Problem description:
Repeat the entries exactly but omit the pictures.

Difference listings:
┌──
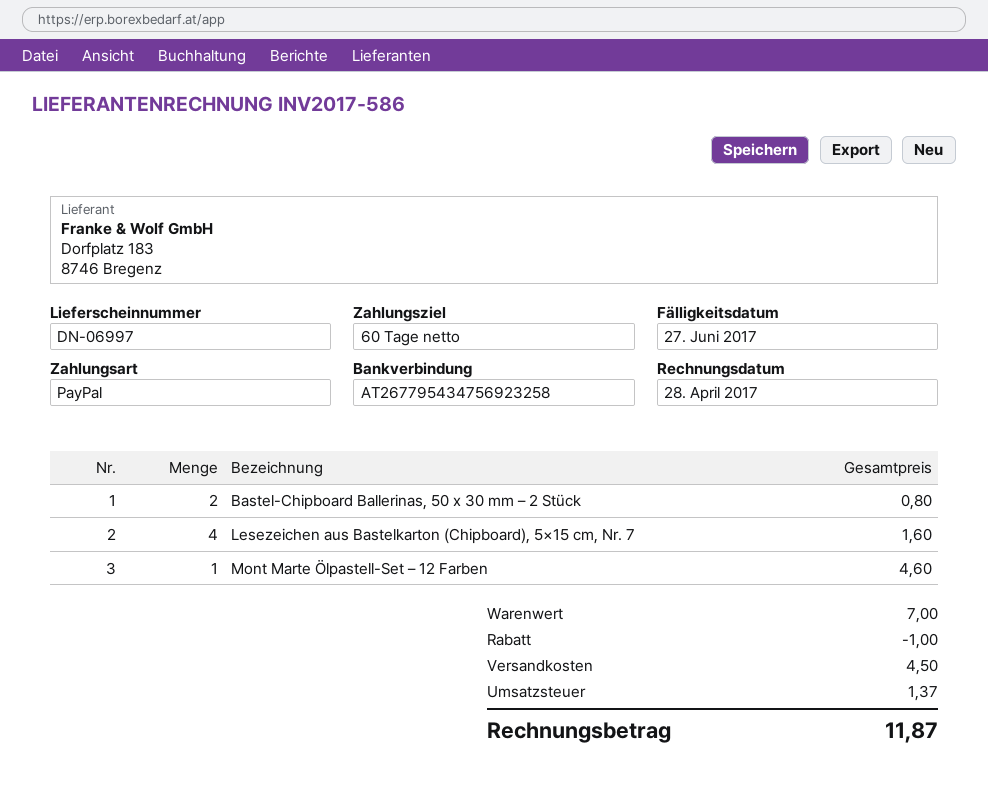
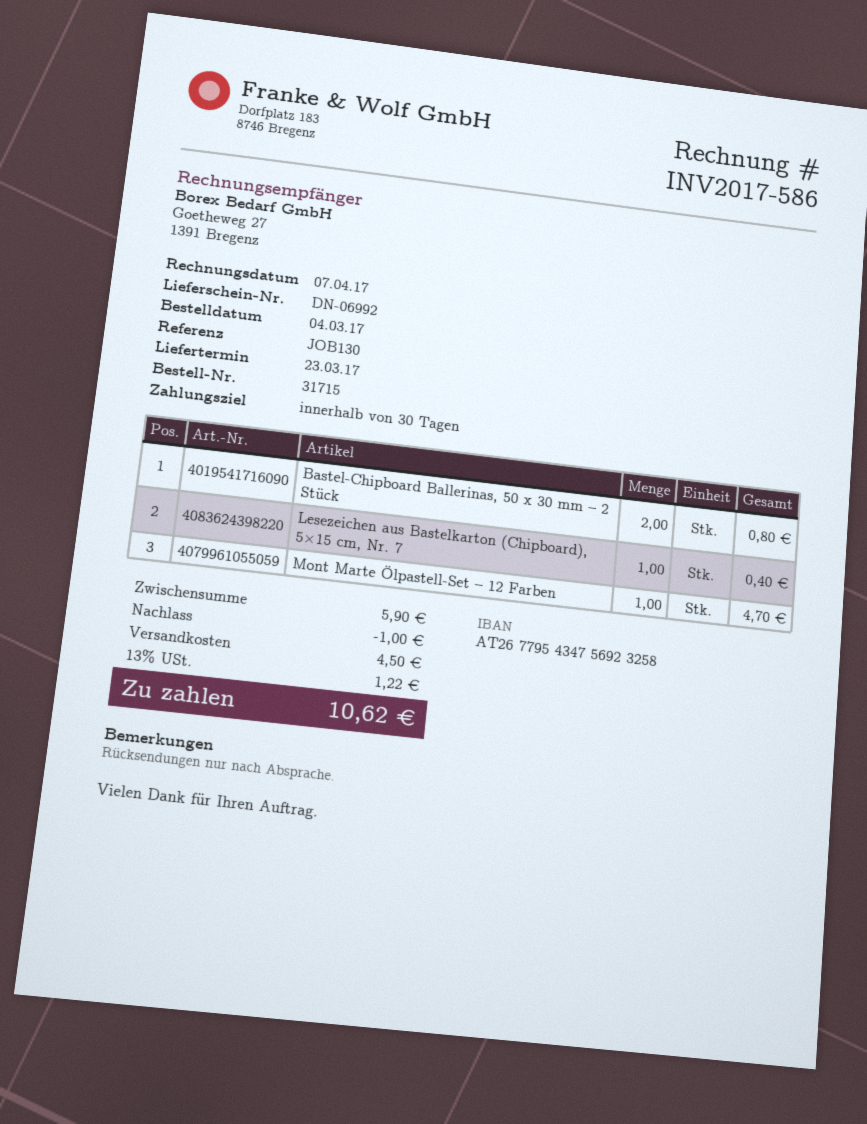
delivery note number: DN-06997 -> DN-06992
invoice date: 2017-04-28 -> 2017-04-07
payment terms: 60 days -> 30 days
Lesezeichen aus Bastelkarton (Chipboard), 5×15 cm, Nr. 7: 4 for 1.60 -> 1 for 0.40
Mont Marte Ölpastell-Set – 12 Farben: 1 for 4.60 -> 1 for 4.70
subtotal: 7.00 -> 5.90
tax: 1.37 -> 1.22
total: 11.87 -> 10.62

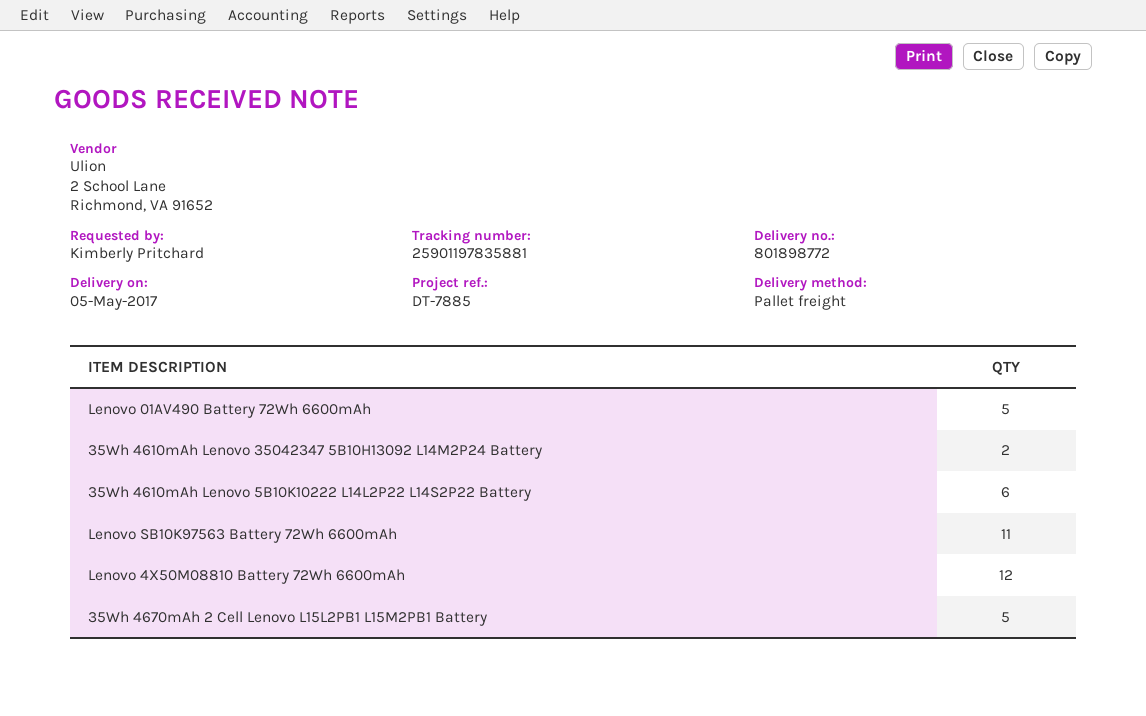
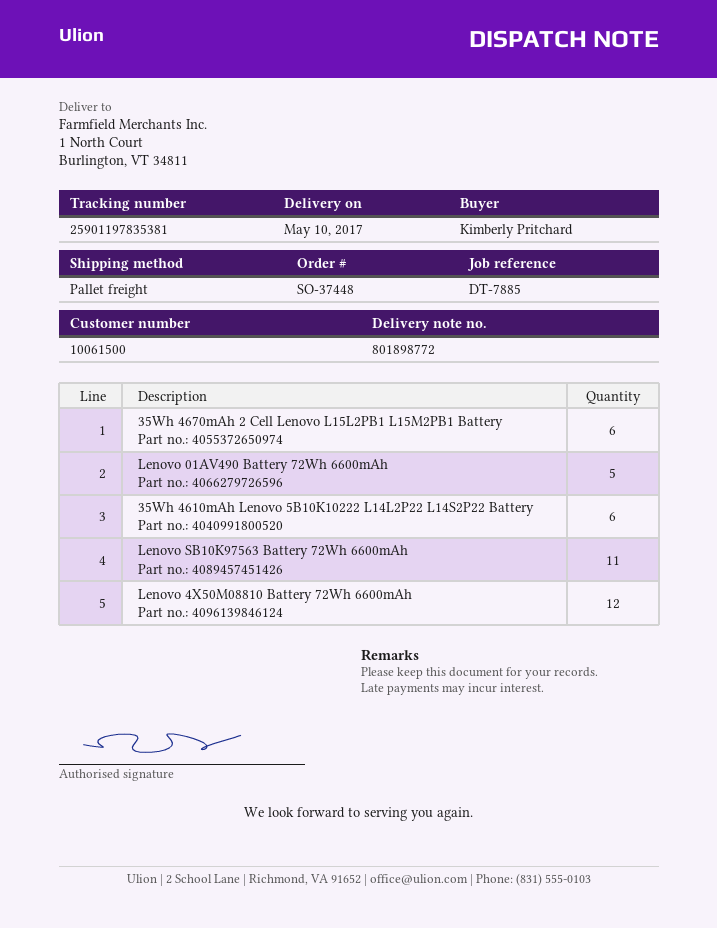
delivery date: 2017-05-05 -> 2017-05-10
tracking number: 25901197835881 -> 25901197835381
35Wh 4610mAh Lenovo 35042347 5B10H13092 L14M2P24 Battery: 2 -> none
35Wh 4670mAh 2 Cell Lenovo L15L2PB1 L15M2PB1 Battery: 5 -> 6

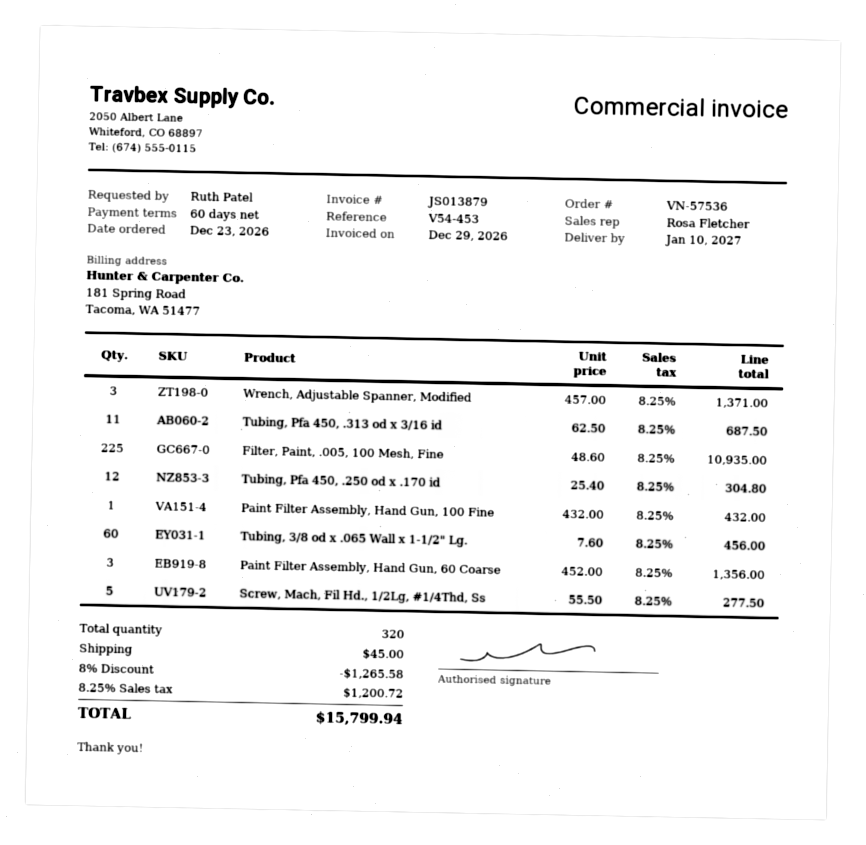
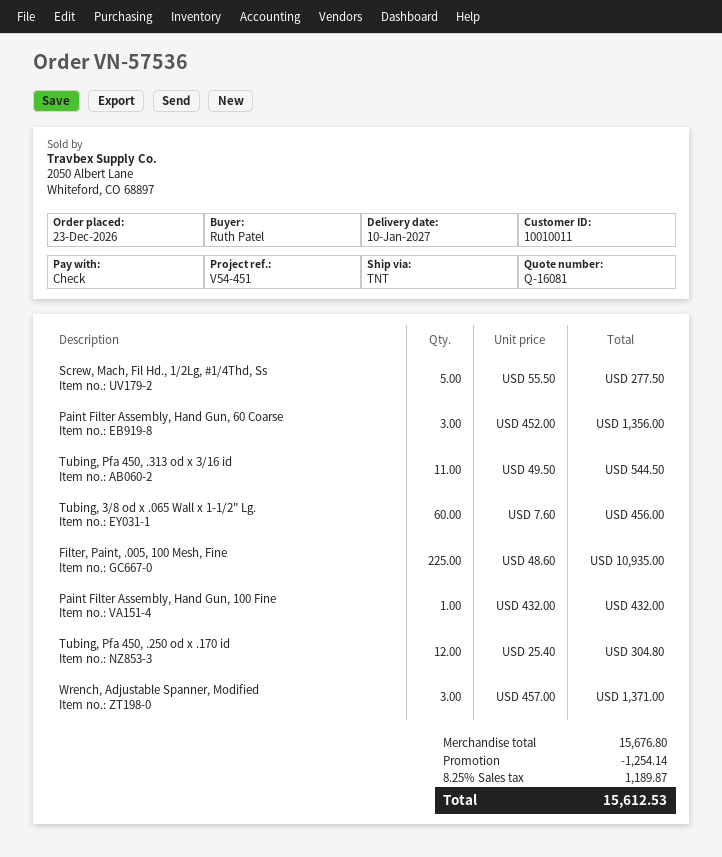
reference: V54-453 -> V54-451
Tubing, Pfa 450, .313 od x 3/16 id: 11 x 62.50 = 687.50 -> 11 x 49.50 = 544.50
discount: 1265.58 -> 1254.14
shipping: 45.00 -> none
tax: 8.25% = 1200.72 -> 8.25% = 1189.87
total: 15799.94 -> 15612.53

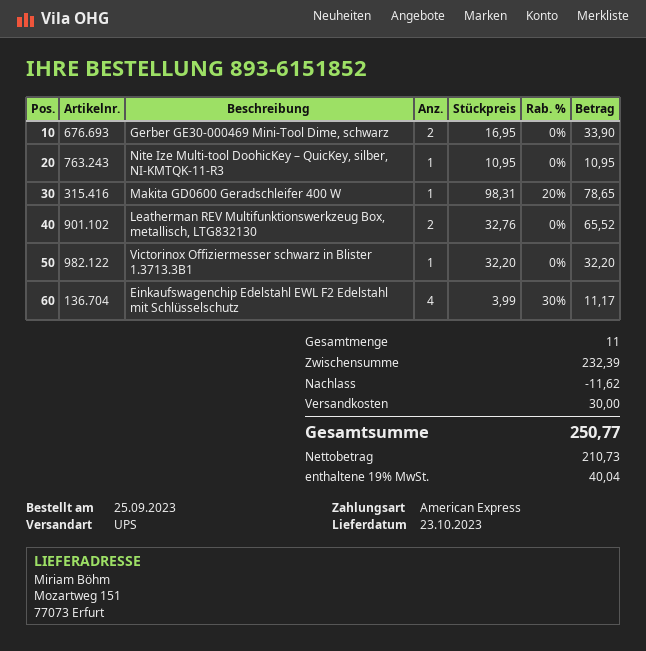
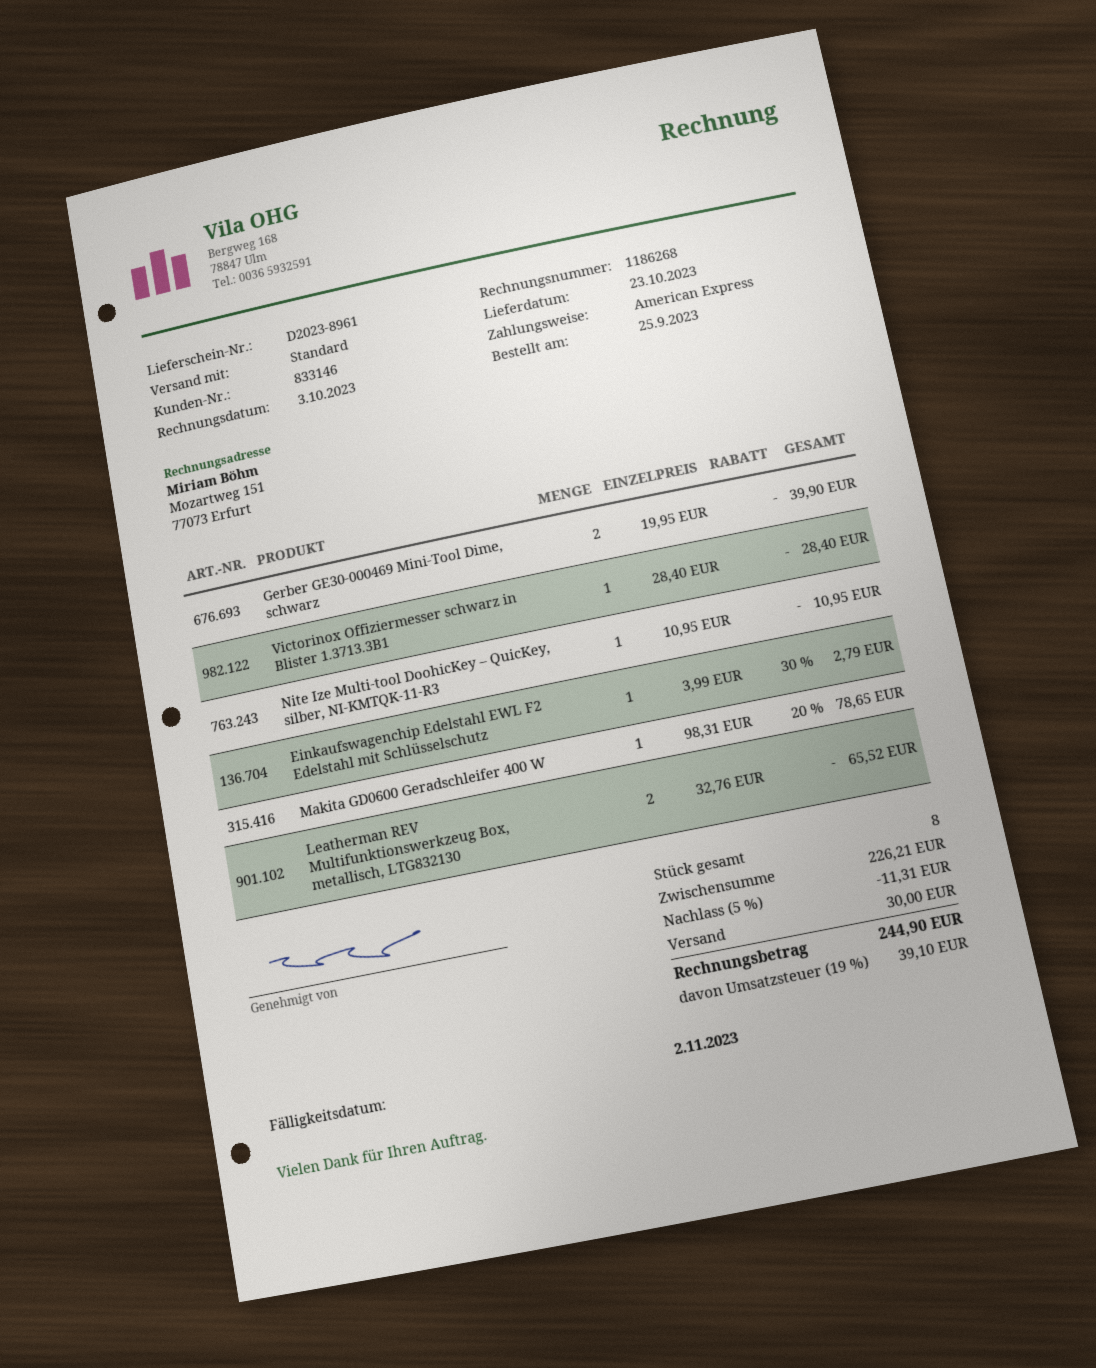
shipping method: UPS -> standard
Gerber GE30-000469 Mini-Tool Dime, schwarz: 2 x 16.95 = 33.90 -> 2 x 19.95 = 39.90
Victorinox Offiziermesser schwarz in Blister 1.3713.3B1: 1 x 32.20 = 32.20 -> 1 x 28.40 = 28.40
Einkaufswagenchip Edelstahl EWL F2 Edelstahl mit Schlüsselschutz: 4 x 3.99 - 30% = 11.17 -> 1 x 3.99 - 30% = 2.79
total quantity: 11 -> 8
subtotal: 232.39 -> 226.21
discount: 11.62 -> 11.31
tax: 19% = 40.04 -> 19% = 39.10
total: 250.77 -> 244.90

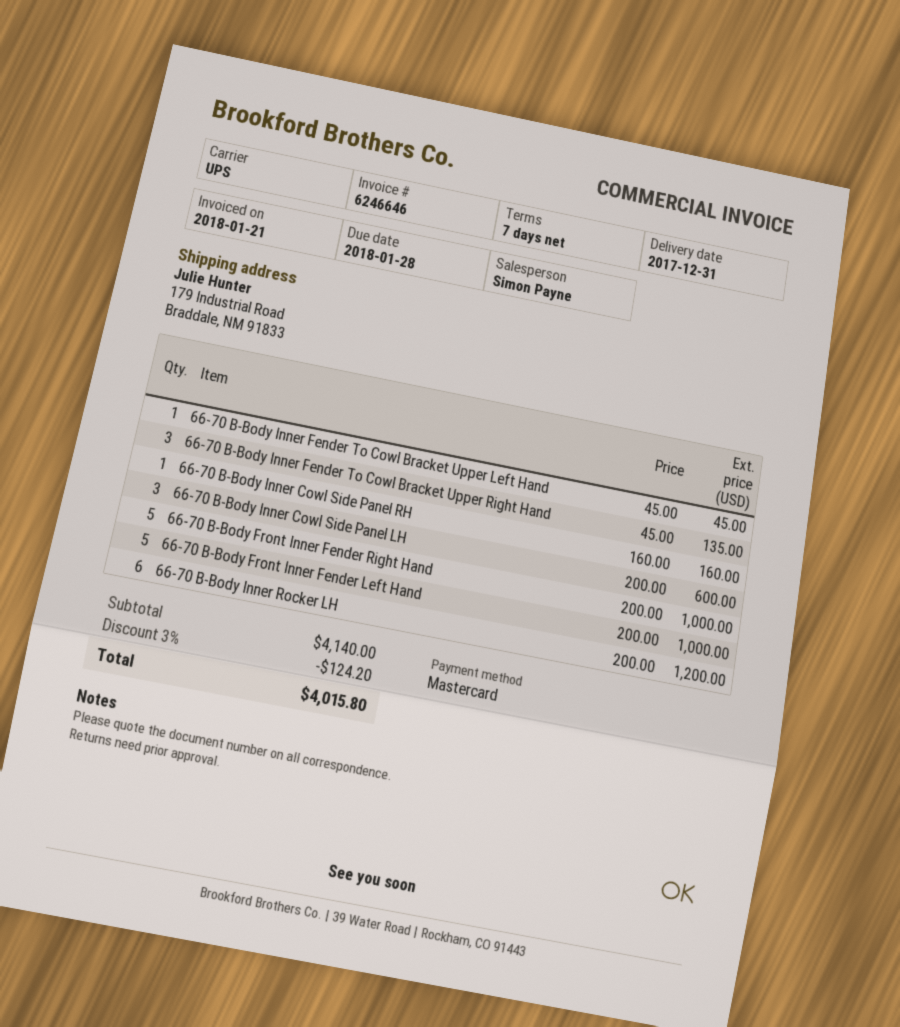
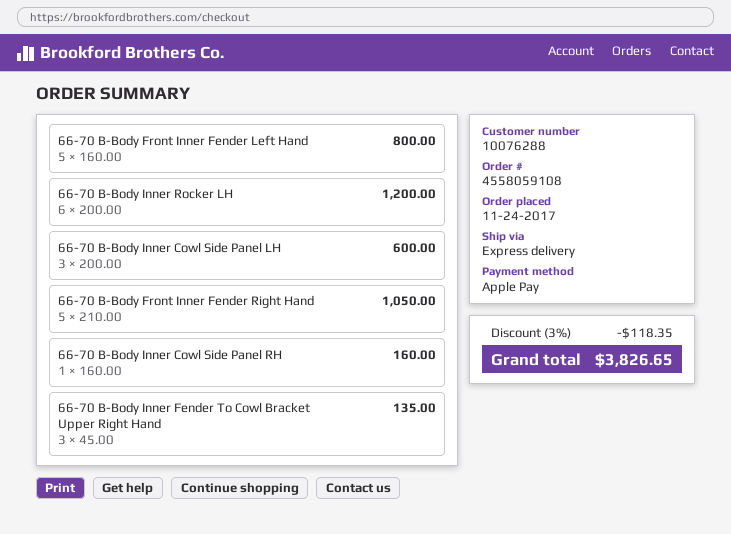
payment method: Mastercard -> Apple Pay
shipping method: UPS -> express
66-70 B-Body Inner Fender To Cowl Bracket Upper Left Hand: 1 x 45.00 = 45.00 -> none
66-70 B-Body Front Inner Fender Right Hand: 5 x 200.00 = 1000.00 -> 5 x 210.00 = 1050.00
66-70 B-Body Front Inner Fender Left Hand: 5 x 200.00 = 1000.00 -> 5 x 160.00 = 800.00
discount: 3% = 124.20 -> 3% = 118.35
total: 4015.80 -> 3826.65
└──
Expected answer:
delivery note number: DN-06997 -> DN-06992
invoice date: 2017-04-28 -> 2017-04-07
payment terms: 60 days -> 30 days
Lesezeichen aus Bastelkarton (Chipboard), 5×15 cm, Nr. 7: 4 for 1.60 -> 1 for 0.40
Mont Marte Ölpastell-Set – 12 Farben: 1 for 4.60 -> 1 for 4.70
subtotal: 7.00 -> 5.90
tax: 1.37 -> 1.22
total: 11.87 -> 10.62

delivery date: 2017-05-05 -> 2017-05-10
tracking number: 25901197835881 -> 25901197835381
35Wh 4610mAh Lenovo 35042347 5B10H13092 L14M2P24 Battery: 2 -> none
35Wh 4670mAh 2 Cell Lenovo L15L2PB1 L15M2PB1 Battery: 5 -> 6

reference: V54-453 -> V54-451
Tubing, Pfa 450, .313 od x 3/16 id: 11 x 62.50 = 687.50 -> 11 x 49.50 = 544.50
discount: 1265.58 -> 1254.14
shipping: 45.00 -> none
tax: 8.25% = 1200.72 -> 8.25% = 1189.87
total: 15799.94 -> 15612.53

shipping method: UPS -> standard
Gerber GE30-000469 Mini-Tool Dime, schwarz: 2 x 16.95 = 33.90 -> 2 x 19.95 = 39.90
Victorinox Offiziermesser schwarz in Blister 1.3713.3B1: 1 x 32.20 = 32.20 -> 1 x 28.40 = 28.40
Einkaufswagenchip Edelstahl EWL F2 Edelstahl mit Schlüsselschutz: 4 x 3.99 - 30% = 11.17 -> 1 x 3.99 - 30% = 2.79
total quantity: 11 -> 8
subtotal: 232.39 -> 226.21
discount: 11.62 -> 11.31
tax: 19% = 40.04 -> 19% = 39.10
total: 250.77 -> 244.90

payment method: Mastercard -> Apple Pay
shipping method: UPS -> express
66-70 B-Body Inner Fender To Cowl Bracket Upper Left Hand: 1 x 45.00 = 45.00 -> none
66-70 B-Body Front Inner Fender Right Hand: 5 x 200.00 = 1000.00 -> 5 x 210.00 = 1050.00
66-70 B-Body Front Inner Fender Left Hand: 5 x 200.00 = 1000.00 -> 5 x 160.00 = 800.00
discount: 3% = 124.20 -> 3% = 118.35
total: 4015.80 -> 3826.65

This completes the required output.